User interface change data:
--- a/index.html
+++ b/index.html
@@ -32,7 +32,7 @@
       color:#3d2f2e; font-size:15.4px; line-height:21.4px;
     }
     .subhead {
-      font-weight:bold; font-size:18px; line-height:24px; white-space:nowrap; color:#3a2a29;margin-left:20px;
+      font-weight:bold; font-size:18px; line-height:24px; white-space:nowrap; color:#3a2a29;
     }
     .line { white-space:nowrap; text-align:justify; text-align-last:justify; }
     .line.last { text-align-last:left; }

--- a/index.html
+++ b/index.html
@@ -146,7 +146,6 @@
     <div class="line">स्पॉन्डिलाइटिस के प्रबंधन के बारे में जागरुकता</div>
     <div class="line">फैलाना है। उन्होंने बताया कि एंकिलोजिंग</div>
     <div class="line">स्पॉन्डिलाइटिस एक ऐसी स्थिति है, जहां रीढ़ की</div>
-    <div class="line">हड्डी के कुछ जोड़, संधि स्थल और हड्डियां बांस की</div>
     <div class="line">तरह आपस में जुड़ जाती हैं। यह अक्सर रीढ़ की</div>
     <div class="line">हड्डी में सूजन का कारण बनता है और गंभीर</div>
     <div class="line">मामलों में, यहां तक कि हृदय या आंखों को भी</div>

* * *

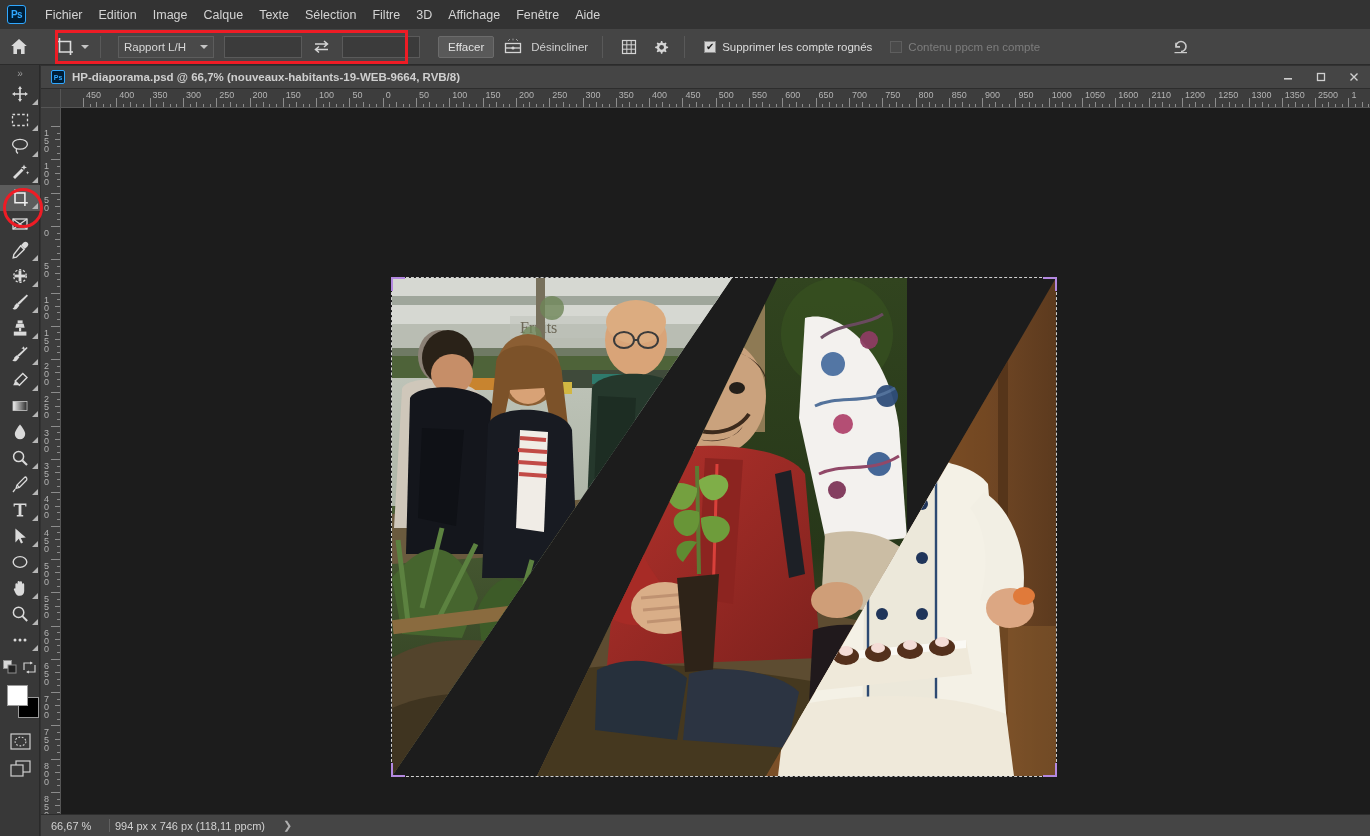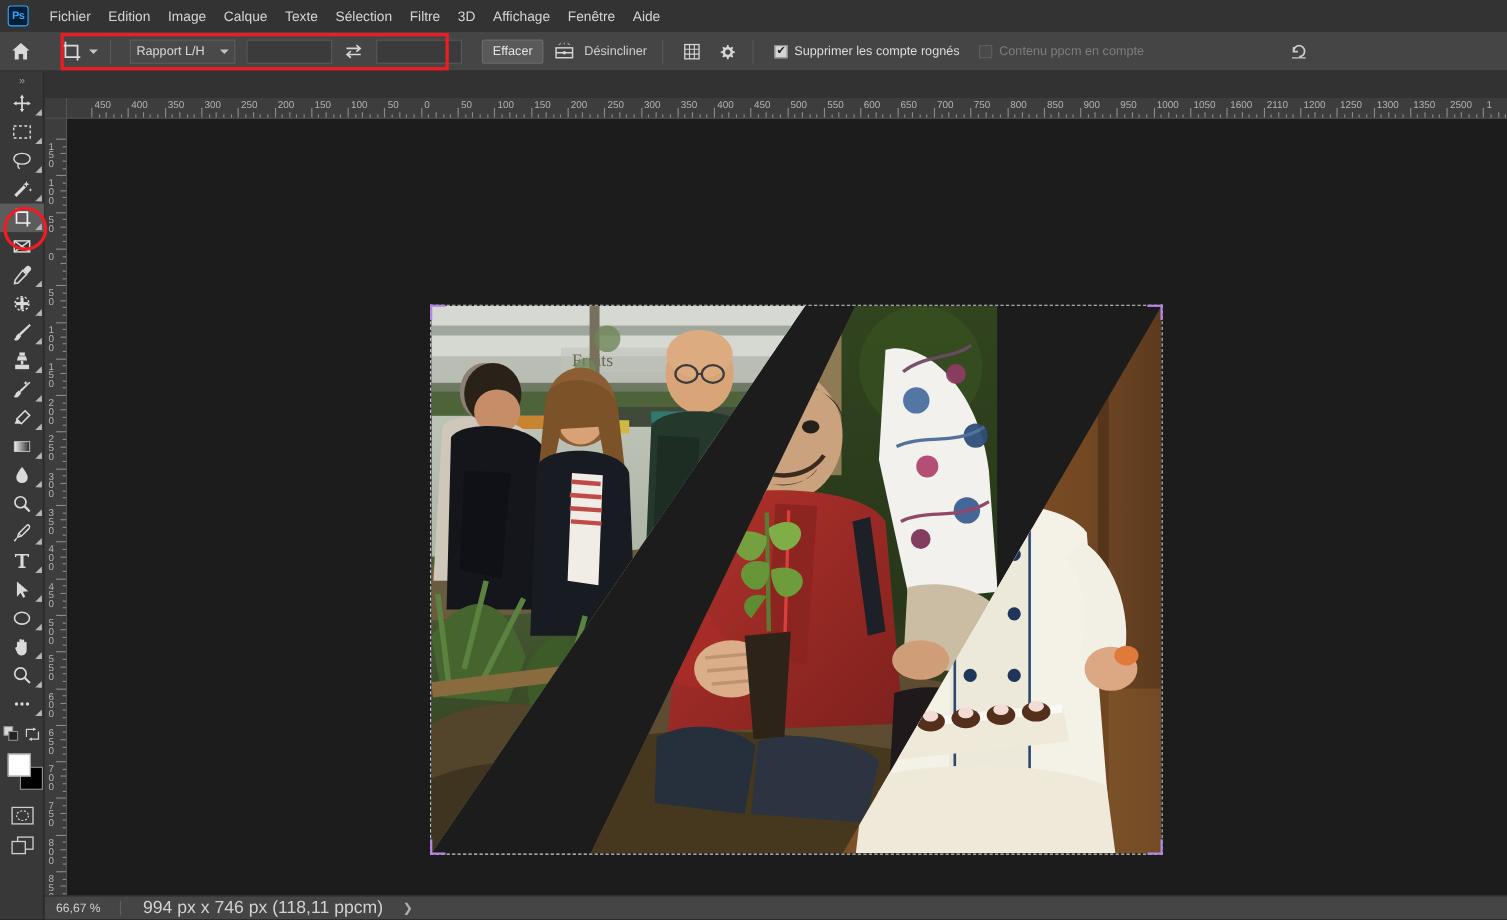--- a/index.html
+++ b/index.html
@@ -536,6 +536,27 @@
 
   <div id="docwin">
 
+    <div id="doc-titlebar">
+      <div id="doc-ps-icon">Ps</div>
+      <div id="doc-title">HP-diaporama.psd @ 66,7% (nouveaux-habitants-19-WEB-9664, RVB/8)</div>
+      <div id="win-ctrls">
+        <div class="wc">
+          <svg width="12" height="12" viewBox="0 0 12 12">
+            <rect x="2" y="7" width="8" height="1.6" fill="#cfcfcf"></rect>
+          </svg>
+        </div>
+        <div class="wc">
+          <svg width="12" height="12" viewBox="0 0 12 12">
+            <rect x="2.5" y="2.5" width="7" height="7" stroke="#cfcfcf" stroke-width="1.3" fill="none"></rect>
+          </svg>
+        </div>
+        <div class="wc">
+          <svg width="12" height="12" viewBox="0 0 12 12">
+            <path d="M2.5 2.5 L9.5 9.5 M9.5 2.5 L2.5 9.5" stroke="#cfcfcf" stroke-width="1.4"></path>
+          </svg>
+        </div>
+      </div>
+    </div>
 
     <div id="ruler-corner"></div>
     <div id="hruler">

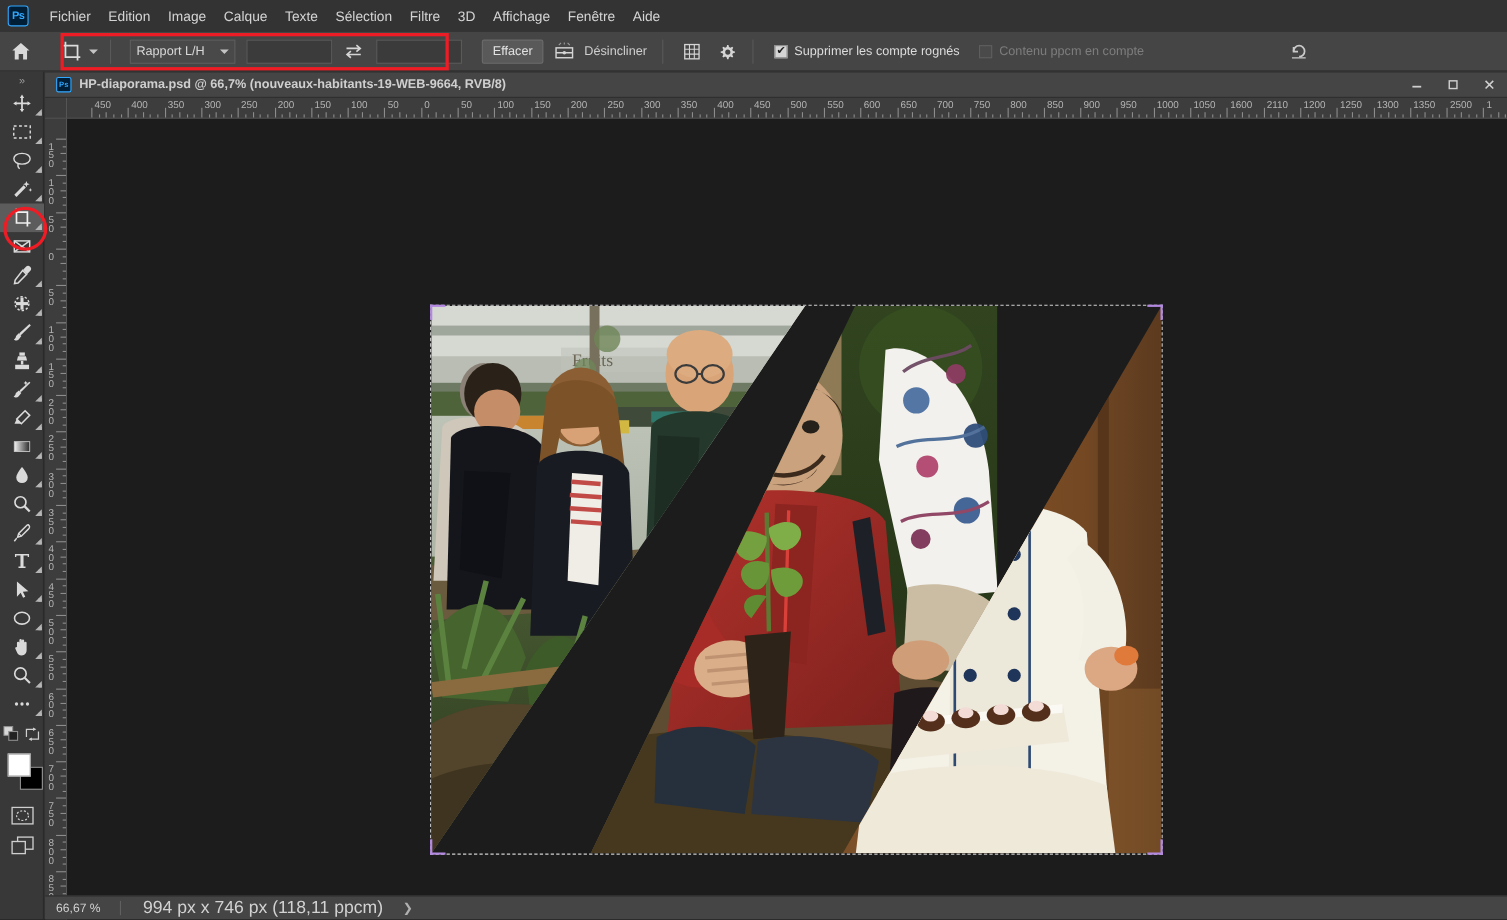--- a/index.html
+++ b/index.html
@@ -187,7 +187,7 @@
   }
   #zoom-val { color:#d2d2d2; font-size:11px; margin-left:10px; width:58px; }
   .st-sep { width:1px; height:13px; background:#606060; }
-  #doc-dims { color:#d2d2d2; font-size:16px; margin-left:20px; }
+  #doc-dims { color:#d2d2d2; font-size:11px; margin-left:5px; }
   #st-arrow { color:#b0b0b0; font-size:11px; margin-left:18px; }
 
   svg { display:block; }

__Action item__. Looking at the records, how many of the lines contain the string "white"? Only the number should be given.

__Answer space__. 3